Наверное, за год или два до отъезда из Суража, мы много времени проводили в нашем садике. Старшие дети построили из досок, жердей и веток шалаш, что-то было настелено на землю. Все забирались в шалаш и дружно пели революционные песни. Откуда мы их узнавали, слова и мотив? Радио не было, от взрослых? Но пели долго, с упоением, не важно есть ли голос или слух. Главное – нам нравилось. Вот некоторые отрывки из песен:

Бедняк и рабочий
Вставай, поднимайся.
Бросай свое дело
В поход собирайся.
Смело мы в бой пойдем
За власть Советов
И как один умрем
В борьбе за это.

Еще одна любимая песня о гибели отряда за революцию. Это уже тема гражданской войны:

Под тяжким разрывом гремучих гранат
Отряд коммунаров сражался.
Под натиском белых наемных солдат
В засаду жестоко попался.

Далее пленных красных заставляют перейти на сторону белых, те отказываются, их заставляют рыть для себя же яму – братскую могилу. Навстречу им вышел старик генерал:

Спасибо за вашу работу.
Вы землю просили, я землю вам дал,
А волю на небе найдете

Последний куплет звучал примерно так:

Мы сами копали могилу свою
Готова глубокая яма.
Пред нею стоим мы на самом краю,
Стреляйте смелее и прямо.

Много пели мы и о каком-то защитнике бедняков атамане Чуркине, но, кроме последнего куплета, ничего больше не помню, хотя песня была трогательная и длинная:

Носилки не простые
Из ружей сложены,
А поперек стальные
Мечи положены.
На них лежит сам Чуркин,
Сам Чуркин атаман…

Сейчас, когда так много и молодых, и старых людей обращаются к Богу, к старым традициям и обрядам, я абсолютно не готов к тому, чтобы верить в приметы, загробную жизнь, гадания и т. п. Не верю и в существование некоей высшей силы или в Бога. Уж так повелось у нас в доме, до самых последних лет жизни родителей. По-моему, покойная Лена в этом отношении полностью походила на меня. Правда, когда я был достаточно маленьким, ну около 5-ти лет, Мария Ивановна пыталась меня учить молиться вечером перед сном. Я становился в своей кроватке, в ночной рубашке на коленки, как-то складывал руки и говорил что-то о здоровье для мамы, папы, Лены, родных и мог обращаться к Богу со своими пожеланиями. Например, так: «Пошли мне Боже…» А что мне было желать? Вроде все уже было и так, а не хватало одного – вожжей, как у кучера Ивана, чтобы играть в лошадки по настоящему, а не с веревочкой. Какое-то время утром я просыпался с надеждой, что обнаружу на кровати вожделенные вожжи, а их все не было и не было. И я перестал молиться, а Мария Ивановна перестала заставлять меня молиться, может, родители ей что-нибудь сказали, но эти слабые попытки религиозного воспитания больше не повторялись.

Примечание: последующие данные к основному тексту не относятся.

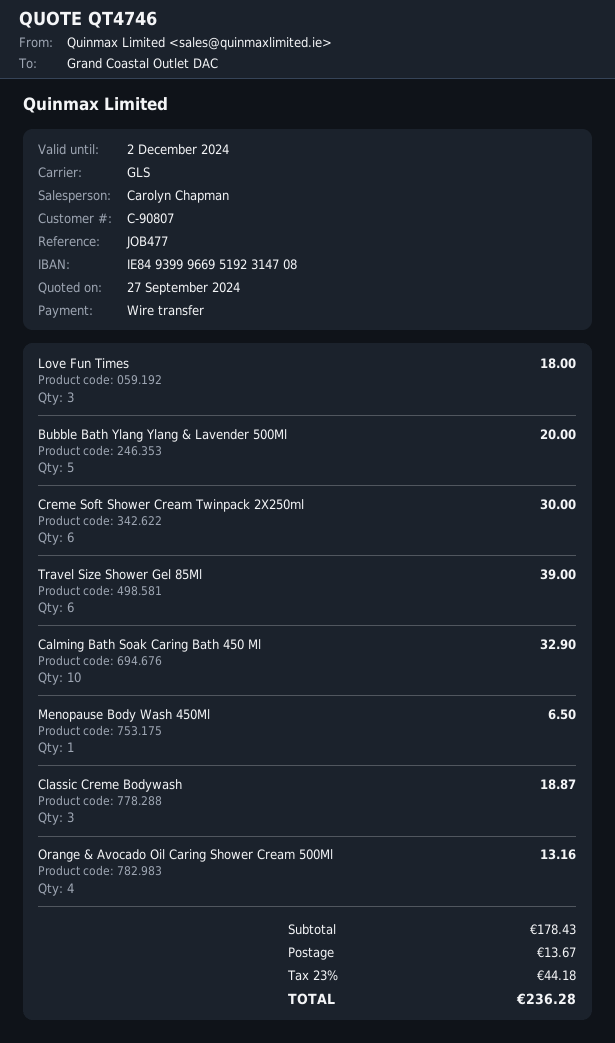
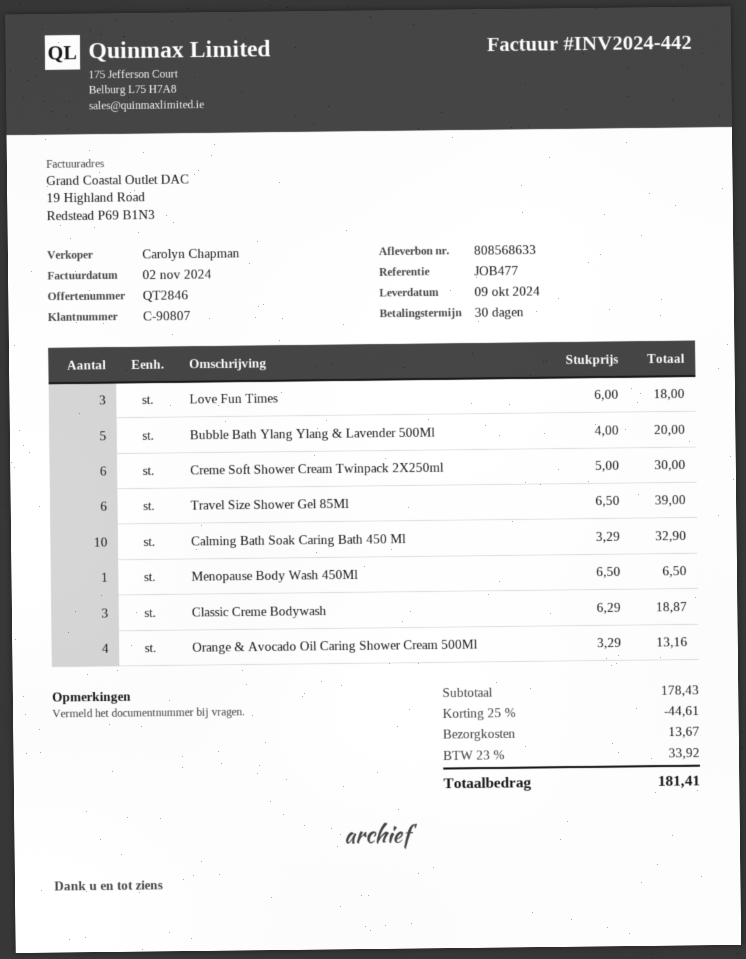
quote number: QT4746 -> QT2846
discount: none -> 25% = 44.61
tax: 23% = 44.18 -> 23% = 33.92
total: 236.28 -> 181.41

Оглядываясь на прошлые годы в Сураже, я задаю себе вопрос, который остается и теперь без ясного ответа. Почему мы с Леной, живя в такой близости с природой – река, луг, сад, парк, огород и домашняя живность, так были, в тоже время, далеки от всего этого. Рыбу не ловили, плавать не умели, грибы и ягоды в лесу не собирали, цветы не выращивали, своих грядочек не имели. Даже кошки в доме не было. Одно время кто-то подарил нам маленького хорошенького фокстерьера Тобика, и то он быстро куда-то исчез (мы о нем очень горевали). Получилось, что живем как в деревне, а по духу и образу жизни истинные горожане.

Суражский период жизни подходит к концу. Но еще несколько эпизодов того времени, не обязательно в соответствии с хронологией, я напишу.

Крайне редко, для меня и Тамары как огромный праздник, отец Тамары Юлий Григорьевич доставал из шкафа маленький паровоз, несколько вагончиков, собирал рельсы. В топку паровоза клались палочки, щепки и поджигались, а в котел заливалась вода, и пар приводил в движение состав. Для нас это было чудом и праздником.